Cyber Incident Victim: IKEA
Date:
Nov 2021
Location:
Sweden
Summary
IKEA faced a significant cyberattack involving reply-chain phishing targeting internal mailboxes, with threat actors leveraging compromised email accounts and internal servers to distribute malicious links within legitimate-seeming email threads. The attack, originating from compromised IKEA organizations and external partners, aimed to deploy Qbot and potentially Emotet malware, escalating risks of further network compromise and ransomware deployment. Employees were instructed to avoid opening suspicious emails—identified by seven-digit links—and report them immediately, while the company disabled email quarantine release functions to prevent accidental exposure due to the emails' deceptive appearance in ongoing conversations. The incident underscored heightened concerns over trusted communication channels being exploited for malware distribution.

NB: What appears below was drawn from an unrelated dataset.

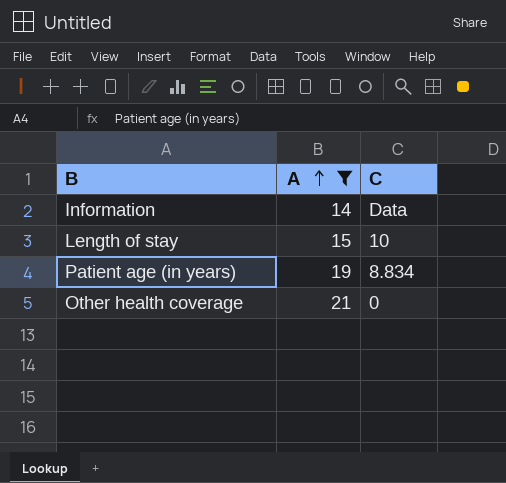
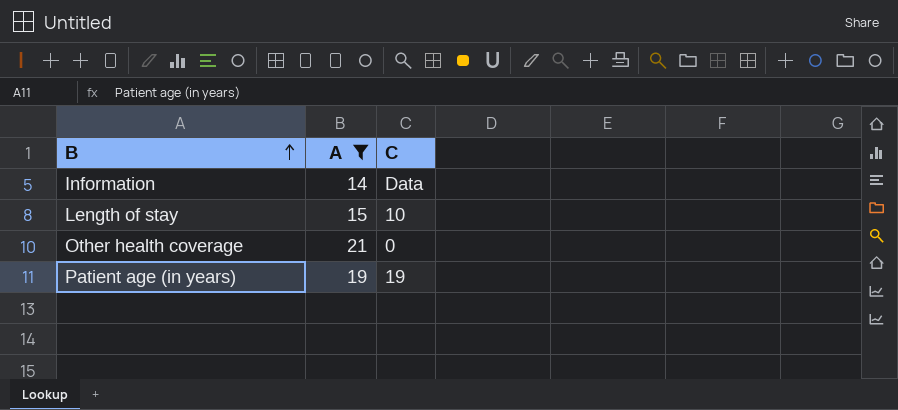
row order: A ascending -> B ascending
Patient age (in years) | C: 8.834 -> 19

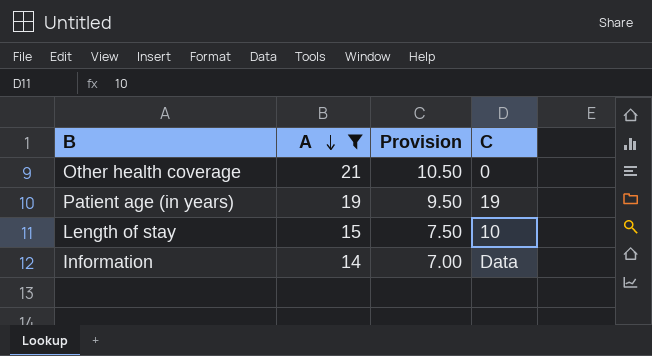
row order: B ascending -> A descending
column Provision | formula: none -> [A] * 0.5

| CIA Posture | Motives | Tactics, Techniques & Procedures |
|---|---|---|
| Available to members | 2 motives | 2 techniques |
| Threat Actors | Type | Location |
|---|---|---|
| 0 actors | Available to members | Available to members |
Description
In late November 2021, IKEA faced an ongoing cyberattack targeting its internal email systems through sophisticated reply-chain phishing campaigns. Threat actors compromised legitimate email threads from IKEA employees, business partners, and suppliers, then injected malicious links into reply messages. These emails originated from both compromised IKEA organizations and external entities, leveraging stolen correspondence to appear authentic. Attackers distributed documents containing malware via links ending in seven-digit sequences, exploiting the inherent trust in ongoing email conversations. IKEA’s IT teams alerted employees to the threat, instructing them not to interact with suspicious emails regardless of the apparent sender and to immediately report such messages. Employees were also directed to contact the purported senders via Microsoft Teams to verify legitimacy and escalate incidents. The attack’s design made detection challenging, as malicious emails mimicked routine internal or partner communications and often originated from compromised but legitimate servers.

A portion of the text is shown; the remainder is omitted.